The university has filed nineteen patents with the Intellectual Property Office of the Philippines (IPOPHL) and two patents granted from 2012 to 2022, and one start-up company, Green Enviro Management Systems (GEMS), Inc., has been established. USC has the following specialized research centers, research groups, and laboratories operated and maintained by the different academic departments.

Research Centers

- Medical Biophysics Group (MBG)-Center for Tissue Engineering and Biological Soft Materials
- BioProcess Engineering and Research Center (BioPERC)
- Center for Geoinformatics and Environmental Solutions (CenGES)
- Center for Innovative Solutions and Quality Systems (CISQS)
- Center for Research of Energy Systems and Technologies (CREST)
- Conservation of Heritage and Research Institute for Society and its History (CHERISH)
- DOST-USC Tuklas Lunas (Drug Discovery) Development Center (TLDC)
- Research and Innovation Technology Hub (RITH)
- Chemistry Analytical and Environmental Section
- Center for Social Research and Education (CSRE)
- Marine Biology Research Section
- Cebuano Studies Center (CSC)
- Office of Population Studies Foundation Inc. (OPSF)
- Water Resources Center Foundation Inc. (WRCF)
- USC Museum Studies & Galleries
  - (Spanish Colonial, Archeological, Ethnographic, Natural Science, Arcenas "Bahandi & Handuman", Finnigan Ifugao People of Cordillera, Japanese Fine Ceramics & Ningyo Dolls)

===Recognitions ===

Commission on Higher Education accreditations
| Center of Excellence | Center of Development |
| Anthropology; Business Administration; Chemical Engineering; Entrepreneurship; Mechanical Engineering; Office Administration; Physics; Teacher Education; | Biology; Chemistry; Civil Engineering; Electrical Engineering; Electronics Engineering; Computer Engineering; Hotel & Restaurant Management; Industrial Engineering; Information Technology; Marine Science; Philosophy; Tourism; |

USC is recognized as a Center of Excellence (COE) by the Commission on Higher Education (CHED) in eight academic programs: anthropology, business administration, chemical engineering, entrepreneurship, mechanical engineering, office administration, physics, and teacher education.

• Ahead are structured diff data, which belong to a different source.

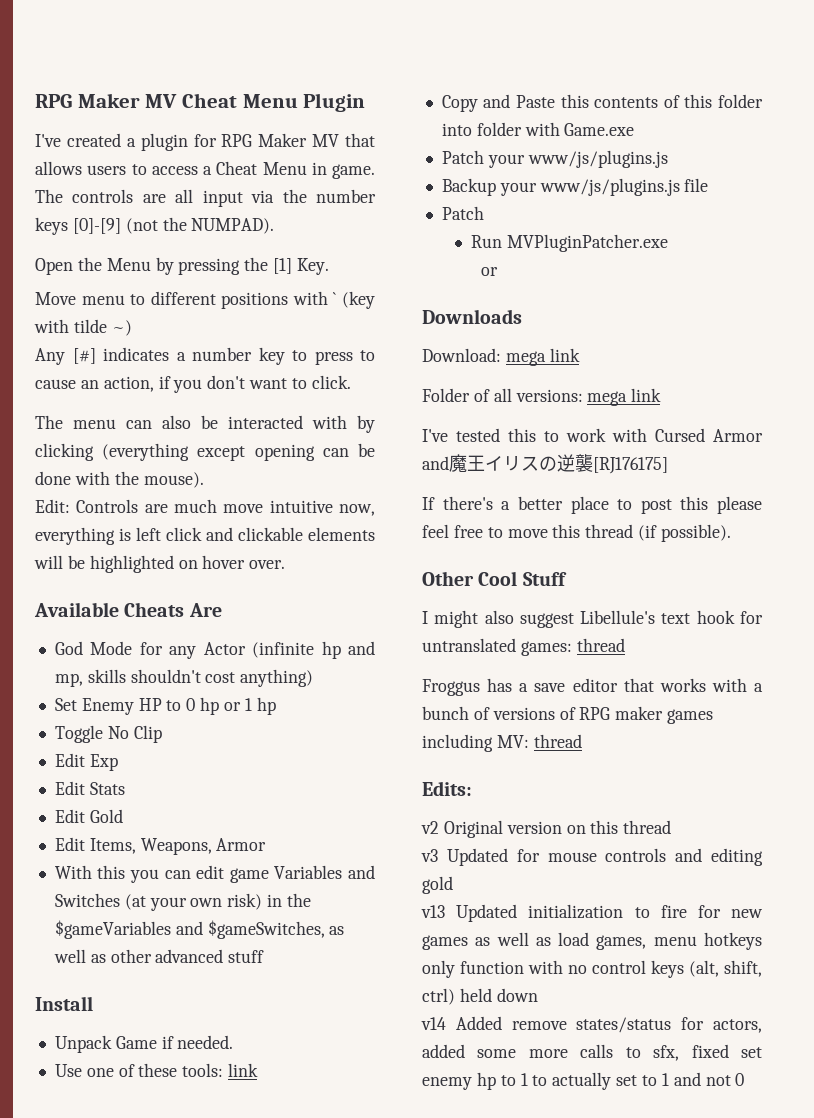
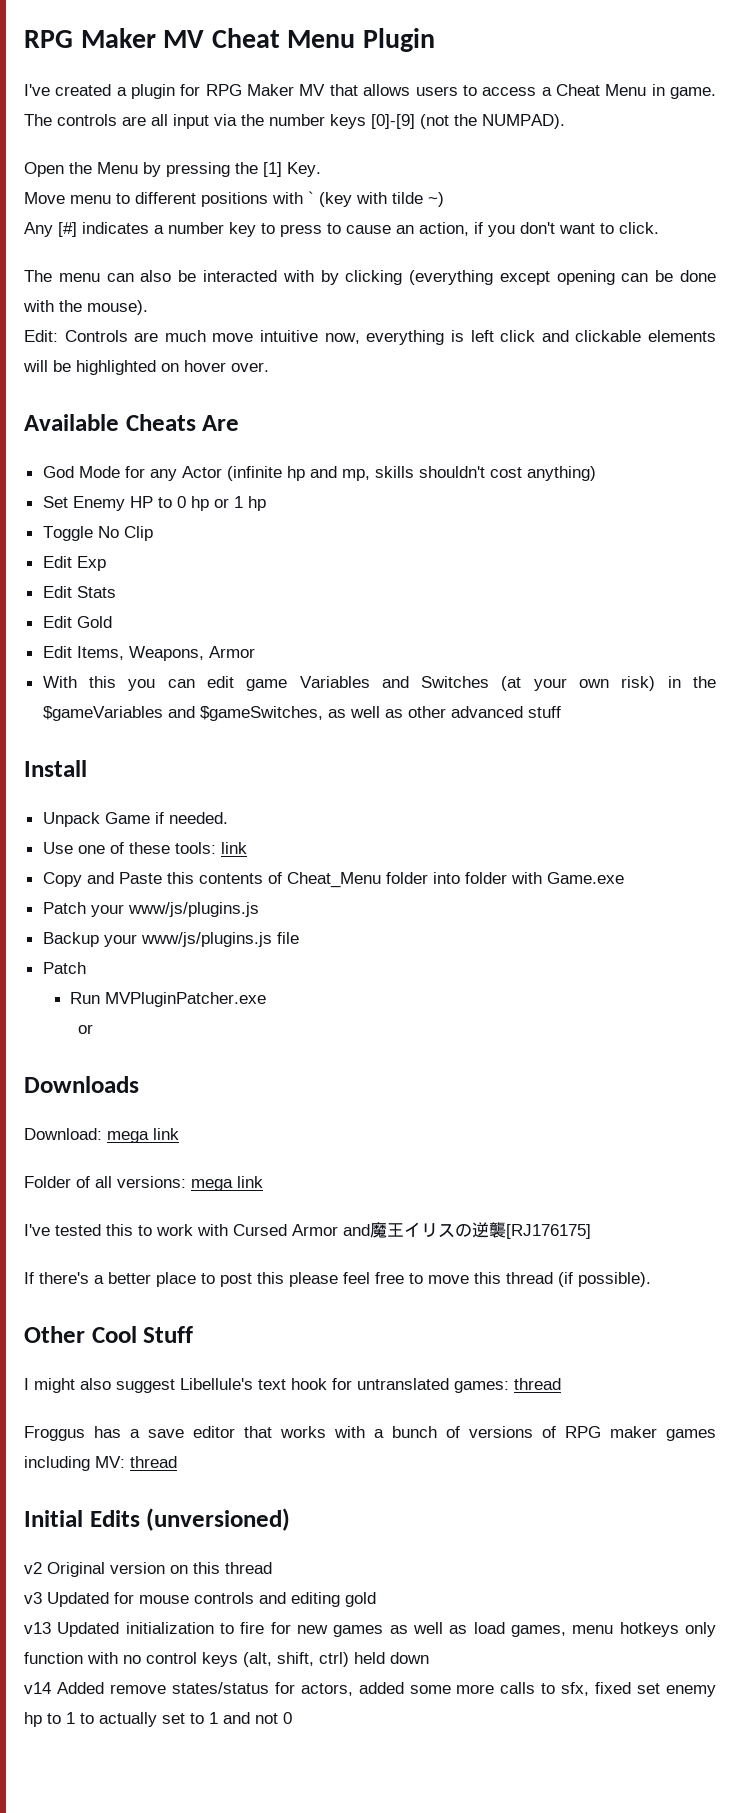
- Copy and Paste this contents of this folder into folder with Game.exe
+ Copy and Paste this contents of Cheat_Menu folder into folder with Game.exe
- Edits:
+ Initial Edits (unversioned)

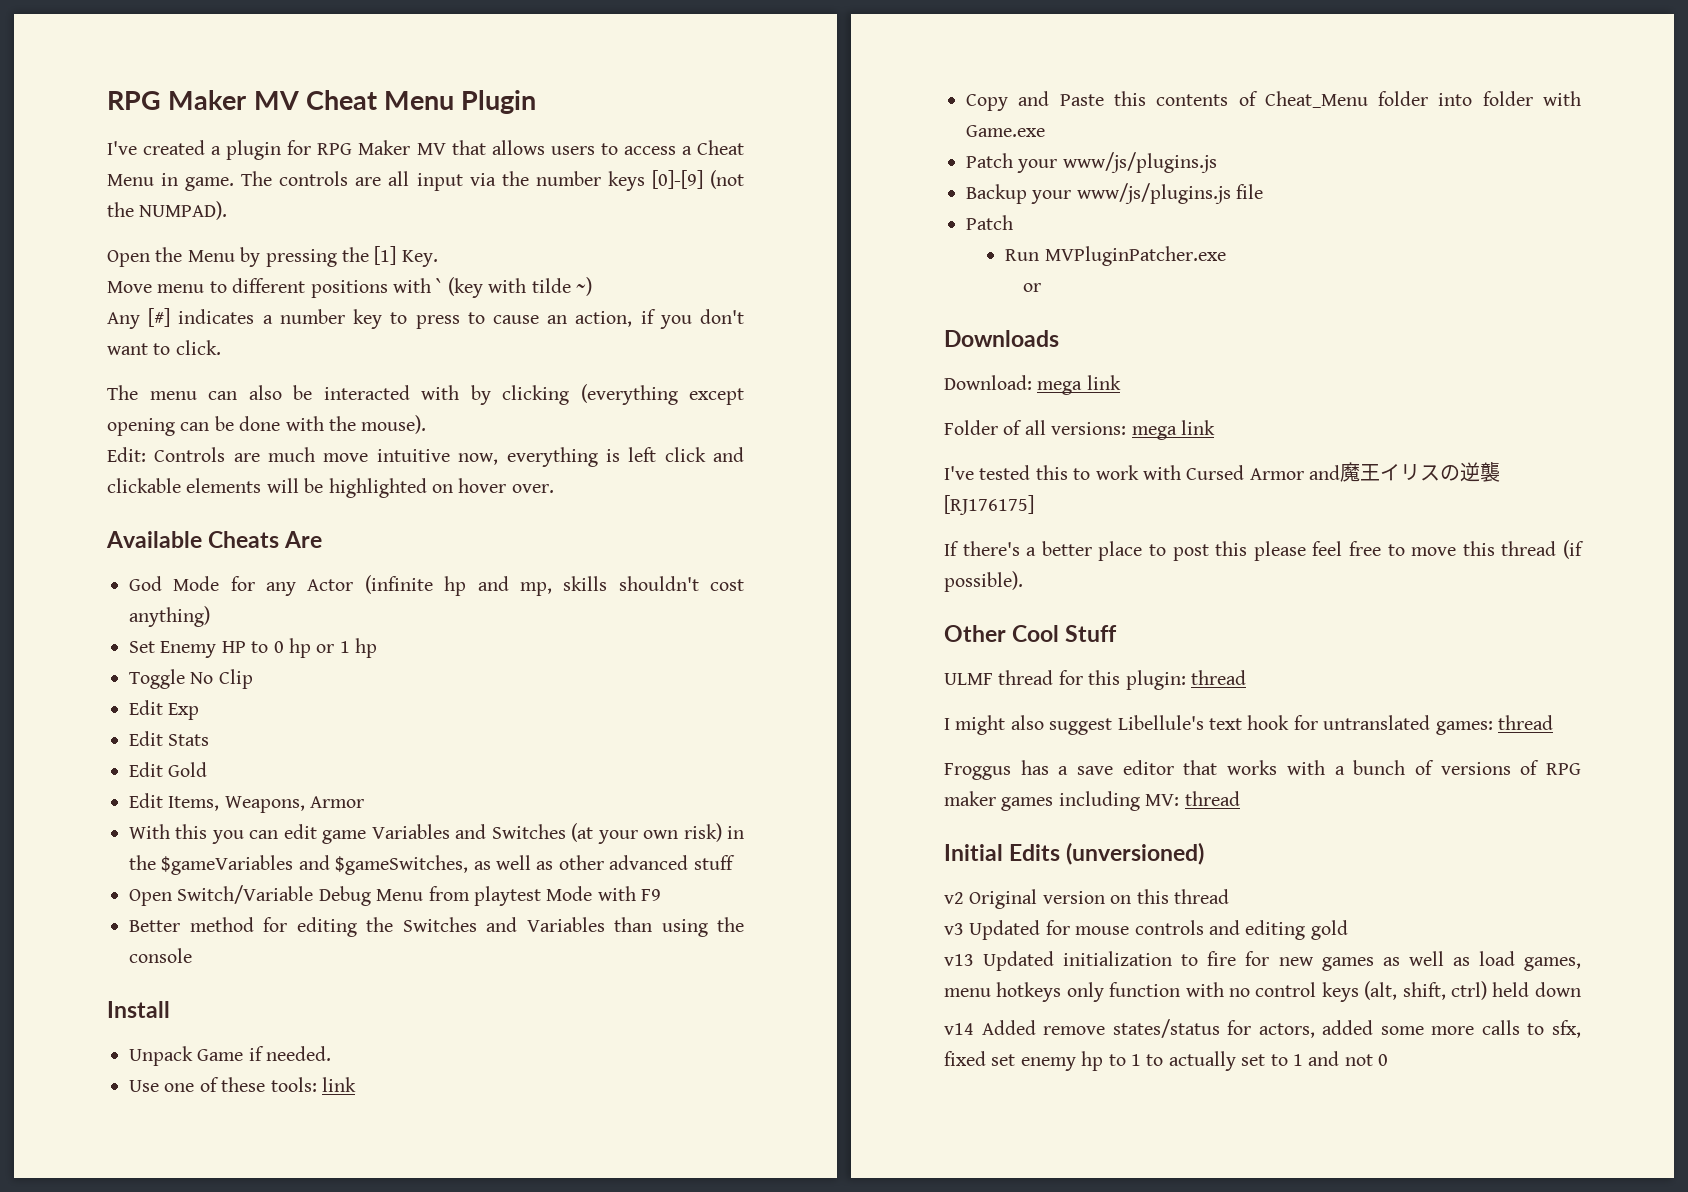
+ Open Switch/Variable Debug Menu from playtest Mode with F9
+ Better method for editing the Switches and Variables than using the console
+ ULMF thread for this plugin: thread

Additionally, USC is a Center of Development (COD) in civil engineering, electrical engineering, electronics engineering, computer engineering, industrial engineering, biology, chemistry, hotel and restaurant management, information technology, marine science, philosophy, and tourism. Nationwide, USC ranks fourth in the number of CHED-recognized centers, with eight COEs and twelve CODs As of 2016, and extended in 2019.

USC is ranked among the top-performing schools for 2008 to 2019 in the bar and board exams for law, accountancy, chemical engineering, chemistry, architecture, pharmacy, mechanical engineering, electrical engineering, and chemical technicians. USC has been granted autonomous status by the Commission on Higher Education (CHED) in 2001, 2005, 2009, 2016 and extended 2019.

USC is a charter and founding member of the Philippine Accrediting Association of Schools, Colleges and Universities (PAASCU), the USC Schools of Liberal Arts and Sciences, Education, and Business Administration are among the first schools, colleges, and undergraduate programs accredited by PAASCU since 1957. USC School of Engineering is the first PAASCU accredited engineering school in 1974. USC is reaccredited by PAASCU as Level III for 2015 to 2019 and 2020 to 2024.

USC School of Engineering

The USC School of Engineering is the lone Philippine university member of the School on the Internet-Asia (SOI-Asia) , a consortium of 15 universities situated in 11 countries across Asia. It can be noted that the Philippines was first connected to the Internet at the 1st International E-mail conference held at USC in March 1994.

Seven (7) programs of the School of Engineering (chemical engineering, civil engineering, computer engineering, electrical engineering, electronics engineering, mechanical engineering, and industrial engineering) were granted full accreditation by the Philippine Technological Council Accreditation and Certification Board for Engineering and Technology (PTC-ACBET) the authorized accrediting body in the Philippines of the Washington Accord as of 2020.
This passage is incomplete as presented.